I see all the styling from the default project isn't being applied anymore. So let's tidy up our app view remove that hello world. This is using Tailwind so we can do things like display that as flex, put them side by side, width 100, justify center. So what I'd like today is add a little accordion feature with some questions and answers. In the command line or on npx add-cn-view, add accordion.
And inside the components library, in UI, I now have accordion, which has all of these files in it. Now, the idea is that you have ownership and control over the code for every component that you add to your project, allowing you to decide how the components are built and styled. So it has some sensible defaults to start you off, and then you can customize the components to your needs. Let's finish setting this up and see what we think. So as well as installing these components, it also added into our Tailwhip config some animations.
So inside these key frames, animations for accordion down, accordion up, collapsible down and collapsible up and then what should happen with the speed and the type of those animations, which we can change here as they're applied inside of our components. So inside our App View, rather than importing Hello World, let's import our accordion and our accordion content, our accordion item, and our accordion trigger. And then let's use them. So I have an accordion inside of my accordion. Let's say it's going to be type single, which means only one of the accordions can be open at any one time.
I'll set the class to width full. And I'll set the default value to be default value. So I'll set that in my script up here. I'll say const default value It's going to equal what I'm going to call item1. I'm going to define those items in a second.

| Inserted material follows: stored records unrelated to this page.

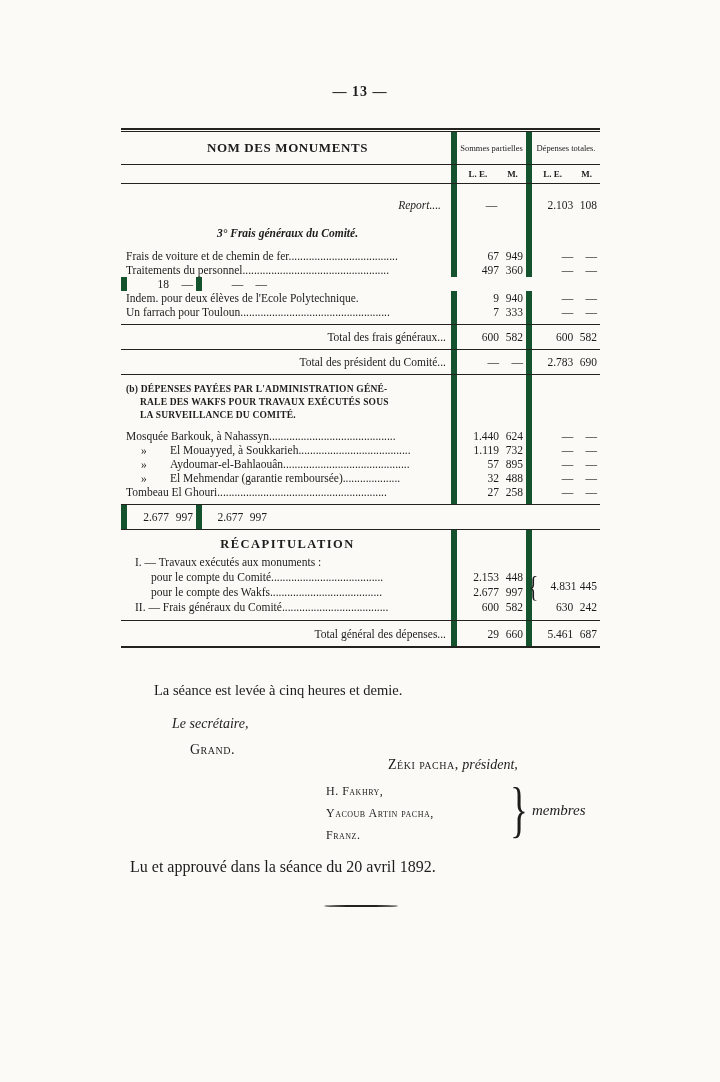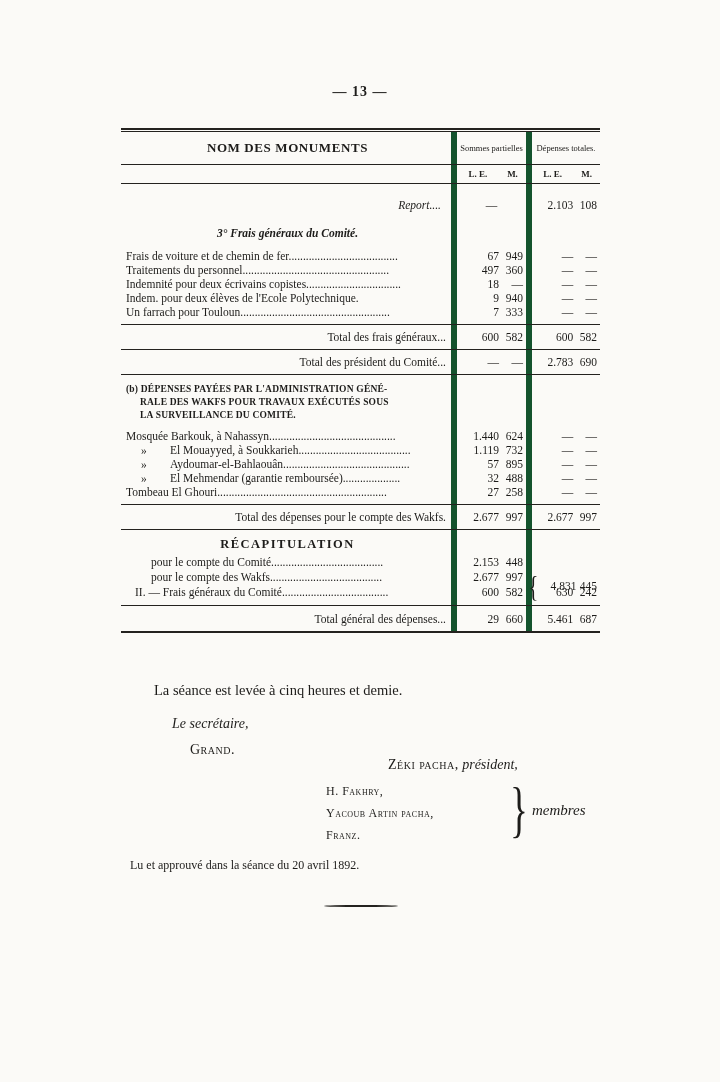--- a/index.html
+++ b/index.html
@@ -92,21 +92,21 @@
   .secr-lab { position:absolute; left:172px; top:716px; font-style:italic; font-size:14px; }
   .secr-nam { position:absolute; left:190px; top:742px; font-variant:small-caps; font-size:14px; letter-spacing:.5px; }
   .president{ position:absolute; left:388px; top:757px; font-size:14px; }
   .president .nm { font-variant:small-caps; letter-spacing:.5px; }
   .president .ti { font-style:italic; }
   .members  { position:absolute; left:326px; top:780px; font-size:12px; line-height:22px;
               font-variant:small-caps; letter-spacing:.5px; }
   .mbrace   { position:absolute; left:504px; top:776px; font-size:62px; line-height:66px;
               transform:scaleX(.6); transform-origin:center; font-weight:400; }
   .mlabel   { position:absolute; left:532px; top:802px; font-style:italic; font-size:15px; }
-  .approval { position:absolute; left:130px; top:858px; font-size:12px; }
+  .approval { position:absolute; left:130px; top:858px; font-size:16px; }
   .endrule  { position:absolute; left:324px; top:905px; width:74px; height:2px;
               background:#24221f; border-radius:50%; }
 </style>
 </head>
 <body>
 
 <div class="page">
 
   <div class="pageno">— 13 —</div>
 
@@ -165,21 +165,20 @@
       <div class="c2">
           <span class="le">497</span>
           <span class="m">360</span>
         </div>
       <div class="c3">
           <span class="le">—</span>
           <span class="m">—</span>
         </div>
     </div>
     <div class="row r-item">
-      <div class="c1">Indemnité pour deux écrivains copistes.................................</div>
       <div class="c2">
           <span class="le">18</span>
           <span class="m">—</span>
         </div>
       <div class="c3">
           <span class="le">—</span>
           <span class="m">—</span>
         </div>
     </div>
     <div class="row r-item">
@@ -292,39 +291,43 @@
           <span class="m">258</span>
         </div>
       <div class="c3">
           <span class="le">—</span>
           <span class="m">—</span>
         </div>
     </div>
 
     <div class="hl"></div>
     <div class="row r-total">
-      <div class="c1">Total des dépenses pour le compte des Wakfs.</div>
       <div class="c2">
           <span class="le">2.677</span>
           <span class="m">997</span>
         </div>
       <div class="c3">
           <span class="le">2.677</span>
           <span class="m">997</span>
         </div>
     </div>
     <div class="hl"></div>
 
     <div class="row r-rtitle">
       <div class="c1">RÉCAPITULATION</div>
       <div class="c2"></div>
       <div class="c3"></div>
     </div>
 
     <div class="recapwrap">
+      <div class="row r-recap">
+        <div class="c1 ind1">I. — Travaux exécutés aux monuments :</div>
+        <div class="c2"></div>
+        <div class="c3"></div>
+      </div>
       <div class="row r-recap">
         <div class="c1 ind2">pour le compte du Comité.......................................</div>
         <div class="c2">
             <span class="le">2.153</span>
             <span class="m">448</span>
           </div>
         <div class="c3"></div>
       </div>
       <div class="row r-recap">
         <div class="c1 ind2">pour le compte des Wakfs.......................................</div>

So for I want an accordion item for each of my, I'll say item in accordion item. So up here I'm going to create an array of accordion items that we're going to use inside of here. We're using v4 so we should really have a key. So we'll say the key is going to be the item value. The value is also going to be the item value.
We're going to set up the accordion trigger to be the item title and the accordion content we're going to set up to be the item content. Okay so let's add some items. So the first item which we're gonna have is item 1. So we can say what is this built on top of? So this project uses RAIDX UI and Tailwind.
The first one is open. Let's add another one. Item 2. Is it accessible? It is.
Here's to the ARIA standard. So by default this one's open. So I click on this one, it closes the other one and opens that. You get this nice smooth animation from one to the other. That's good.
And value item three is unstyled, allowing you to make those decisions. So I can tab between them and press return to an open. Not having to think about any of that, that's all been done for me. I can focus on making this look the way I need it to, but starting from really sensible default. ShadCN has a whole host of components from breadcrumbs, to calendars, combo boxes, command palettes, date pickers, there's so many and they're adding new ones quite regularly.
So it's worth having a look and keeping up to date with them. You can follow the docs which have good samples and clear instructions and also have some ideas for combining these components to make complete, complex and really interesting UIs. Hope this video is useful and you know a little bit more about what ChadCN is and how to get up and running with it in Vue 3. Enjoy your building!